Wenn im Nachhinein einige Experten die Auffassung vertreten, dass das schlechte Abschneiden der deutschen Fußballnationalmannschaft nicht zuletzt auch auf die Berichterstattung von ARD und ZDF im Vorfeld der Fußball-Weltmeisterschaft zurückzuführen ist, so bedürfen derartige Meinungsäußerungen zumindest einer genaueren Überprüfung. Dass die ohnehin sehr kurze Vorbereitungszeit der deutschen Nationalmannschaft auf das WM-Turnier erheblich durch die politische Inanspruchnahme und Bevormundung durch Mitglieder der Bundesregierung, durch zahlreiche Bundestagsabgeordnete und durch einige verantwortungslos handelnde Funktionäre aus den Fußballorganisationen erheblich beeinträchtigt und gestört wurde, kann m.E. zu Recht beklagt werden. Das öffentlich-rechtliche Fernsehen war dabei der entscheidende Mediator, durch den es gelang, eine selbstgerechte, besserwissende und belehrende deutsche Gesellschaft aus Anlass einer Fußball-Weltmeisterschaft international zur Darstellung zu bringen, was eine nahezu vollständige Isolierung Deutschlands in dieser Angelegenheit zur Folge hatte. Wenn nun in den gleichen journalistischen Formaten der Berichterstattung nahezu dieselben Personen in Talkshows und Magazinsendungen, aber auch in der Nachrichtenberichterstattung, die von ihnen zu verantwortenden Fehler dem DFB- Sportdirektor, dem Nationaltrainer, aber auch der gesamten Nationalmannschaft vorwerfen und Konsequenzen bis hin zur Entlassung von Personen fordern, als ob die Herren und Damen Talkmaster, Redakteure und Moderatoren von ARD und ZDF es schon immer besser gewusst haben, dann kann man dies nur als ein in seiner Unverschämtheit und Heuchelei  kaum zu überbietendes Ärgernis bezeichnen. 

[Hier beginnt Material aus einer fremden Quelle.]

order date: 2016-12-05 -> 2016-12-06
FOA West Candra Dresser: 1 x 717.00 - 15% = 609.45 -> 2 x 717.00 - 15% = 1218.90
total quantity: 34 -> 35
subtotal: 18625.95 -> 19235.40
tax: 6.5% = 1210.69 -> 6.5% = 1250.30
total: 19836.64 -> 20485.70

¹ Aus Gründen der besseren Lesbarkeit wird auf „gendergerechte“ Sprachformen – männlich weiblich, divers – verzichtet. Bei allen Bezeichnungen, die personenbezogen sind, meint die gewählte Formulierung i.d.R. alle Geschlechter, auch wenn überwiegend die männliche Form steht.